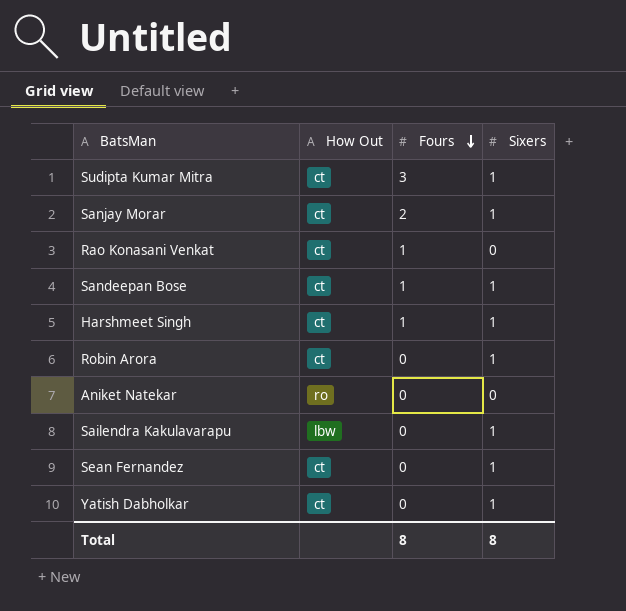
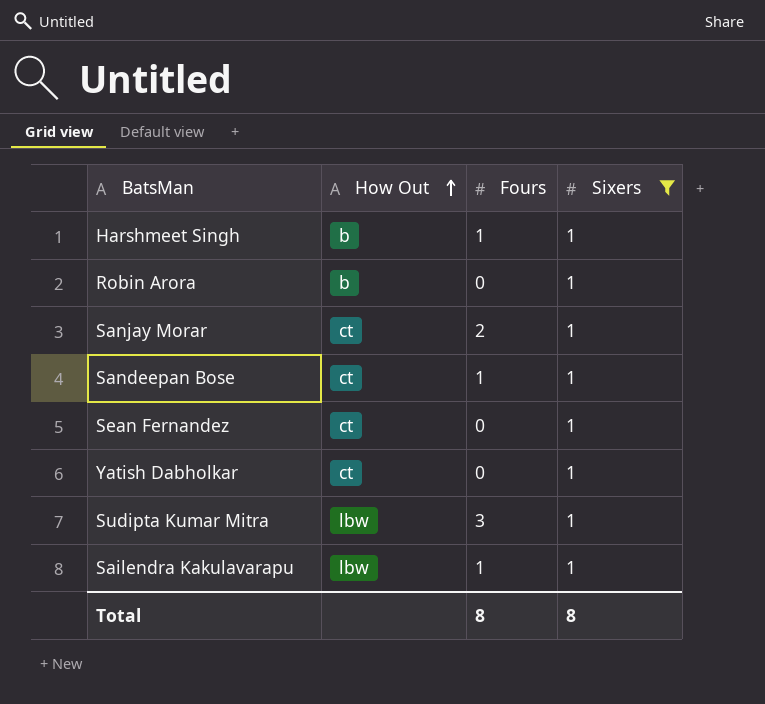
filter: none -> Sixers = 1
row order: Fours descending -> How Out ascending
Harshmeet Singh | How Out: ct -> b
Robin Arora | How Out: ct -> b
Sudipta Kumar Mitra | How Out: ct -> lbw
Sailendra Kakulavarapu | Fours: 0 -> 1

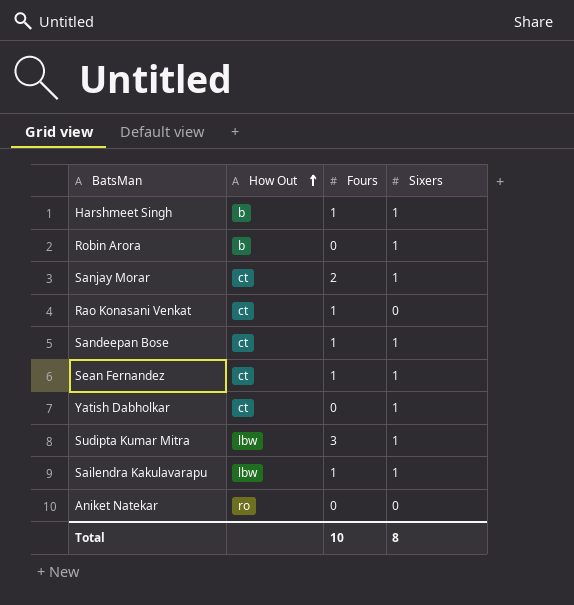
filter: Sixers = 1 -> none
Sean Fernandez | Fours: 0 -> 1
Total | Fours: 8 -> 10

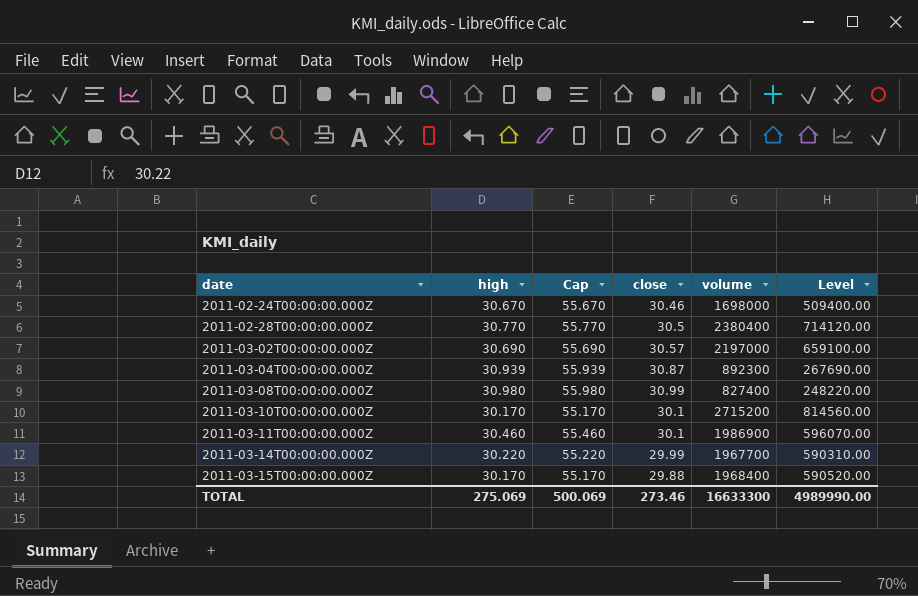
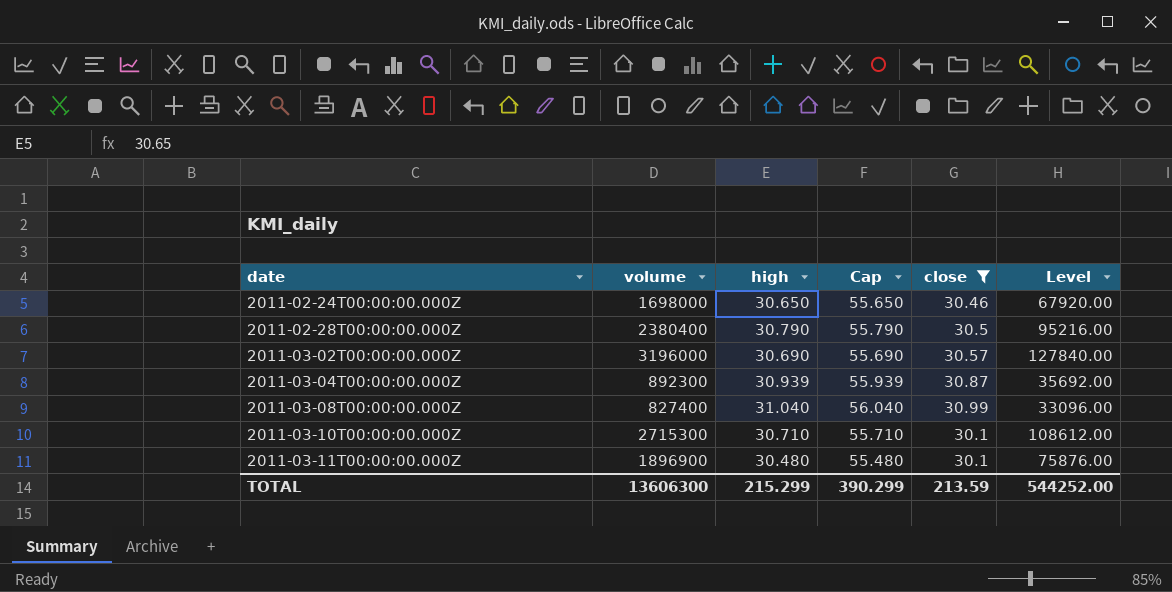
filter: none -> close >= 30.1
column volume | position: 5 -> 2
column Level | formula: [volume] * 0.3 -> [volume] * 0.04
2011-02-24T00:00:00.000Z | high: 30.670 -> 30.650
2011-02-24T00:00:00.000Z | Cap: 55.670 -> 55.650
2011-02-28T00:00:00.000Z | high: 30.770 -> 30.790
2011-02-28T00:00:00.000Z | Cap: 55.770 -> 55.790
2011-03-02T00:00:00.000Z | volume: 2197000 -> 3196000
2011-03-08T00:00:00.000Z | high: 30.980 -> 31.040
2011-03-08T00:00:00.000Z | Cap: 55.980 -> 56.040
2011-03-10T00:00:00.000Z | volume: 2715200 -> 2715300
2011-03-10T00:00:00.000Z | high: 30.170 -> 30.710
2011-03-10T00:00:00.000Z | Cap: 55.170 -> 55.710
2011-03-11T00:00:00.000Z | volume: 1986900 -> 1896900
2011-03-11T00:00:00.000Z | high: 30.460 -> 30.480
2011-03-11T00:00:00.000Z | Cap: 55.460 -> 55.480
TOTAL | volume: 16633300 -> 13606300
TOTAL | high: 275.069 -> 215.299
TOTAL | Cap: 500.069 -> 390.299
TOTAL | close: 273.46 -> 213.59
TOTAL | Level: 4989990.00 -> 544252.00

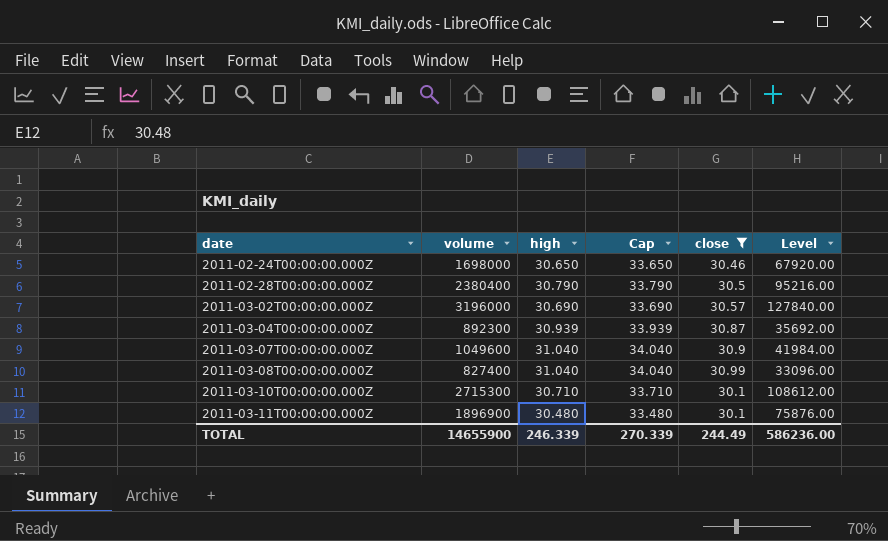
column Cap | formula: [high] + 25 -> [high] + 3
row 2011-03-07T00:00:00.000Z: none -> 1049600 | 31.040 | 34.040 | 30.9 | 41984.00
TOTAL | volume: 13606300 -> 14655900
TOTAL | high: 215.299 -> 246.339
TOTAL | Cap: 390.299 -> 270.339
TOTAL | close: 213.59 -> 244.49
TOTAL | Level: 544252.00 -> 586236.00

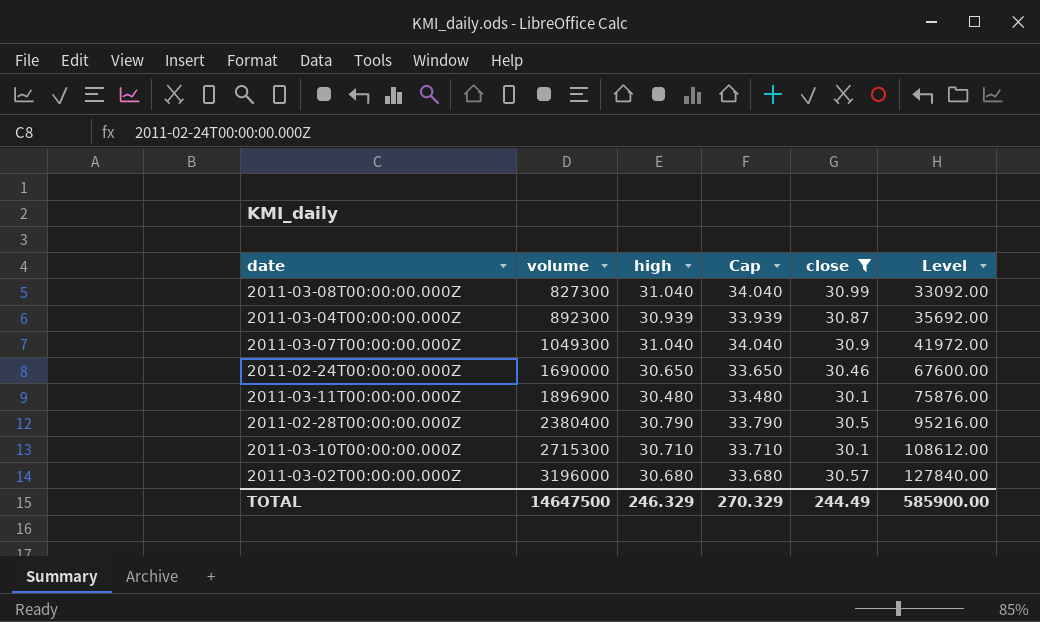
row order: date ascending -> volume ascending
2011-03-08T00:00:00.000Z | volume: 827400 -> 827300
2011-03-08T00:00:00.000Z | Level: 33096.00 -> 33092.00
2011-03-07T00:00:00.000Z | volume: 1049600 -> 1049300
2011-03-07T00:00:00.000Z | Level: 41984.00 -> 41972.00
2011-02-24T00:00:00.000Z | volume: 1698000 -> 1690000
2011-02-24T00:00:00.000Z | Level: 67920.00 -> 67600.00
2011-03-02T00:00:00.000Z | high: 30.690 -> 30.680
2011-03-02T00:00:00.000Z | Cap: 33.690 -> 33.680
TOTAL | volume: 14655900 -> 14647500
TOTAL | high: 246.339 -> 246.329
TOTAL | Cap: 270.339 -> 270.329
TOTAL | Level: 586236.00 -> 585900.00

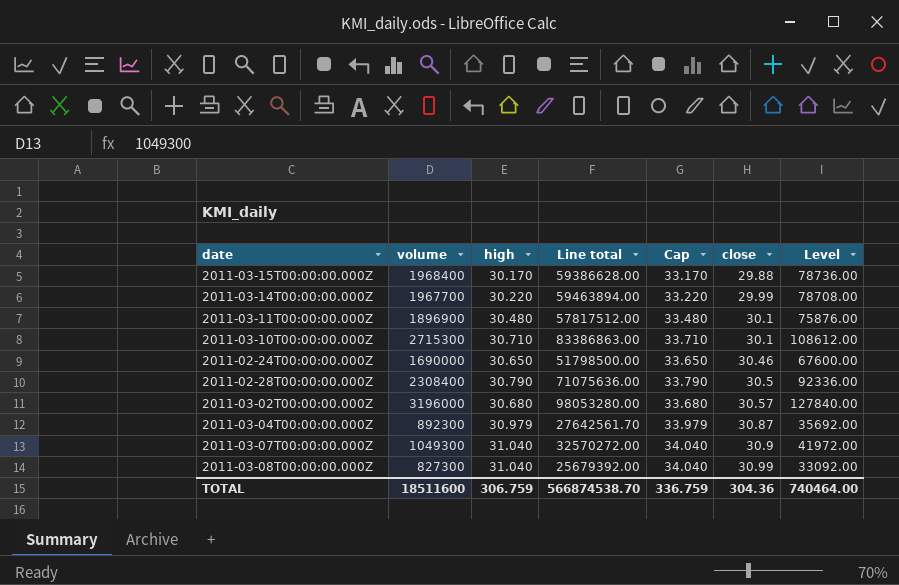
filter: close >= 30.1 -> none
row order: volume ascending -> close ascending
column Line total | formula: none -> [volume] * [high]
2011-02-28T00:00:00.000Z | volume: 2380400 -> 2308400
2011-02-28T00:00:00.000Z | Level: 95216.00 -> 92336.00
2011-03-04T00:00:00.000Z | high: 30.939 -> 30.979
2011-03-04T00:00:00.000Z | Cap: 33.939 -> 33.979
TOTAL | volume: 14647500 -> 18511600
TOTAL | high: 246.329 -> 306.759
TOTAL | Cap: 270.329 -> 336.759
TOTAL | close: 244.49 -> 304.36
TOTAL | Level: 585900.00 -> 740464.00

━━━━━━━━━━━━━━━━━━━━━━━━━━━━━━

Brief >> Everything from the opening line of the data through the line with "2011-02-28T00:00:00.000Z | Cap: 55.770" should be repeated exactly; leave the pictures out.

Task result >>
filter: none -> Sixers = 1
row order: Fours descending -> How Out ascending
Harshmeet Singh | How Out: ct -> b
Robin Arora | How Out: ct -> b
Sudipta Kumar Mitra | How Out: ct -> lbw
Sailendra Kakulavarapu | Fours: 0 -> 1

filter: Sixers = 1 -> none
Sean Fernandez | Fours: 0 -> 1
Total | Fours: 8 -> 10

filter: none -> close >= 30.1
column volume | position: 5 -> 2
column Level | formula: [volume] * 0.3 -> [volume] * 0.04
2011-02-24T00:00:00.000Z | high: 30.670 -> 30.650
2011-02-24T00:00:00.000Z | Cap: 55.670 -> 55.650
2011-02-28T00:00:00.000Z | high: 30.770 -> 30.790
2011-02-28T00:00:00.000Z | Cap: 55.770 -> 55.790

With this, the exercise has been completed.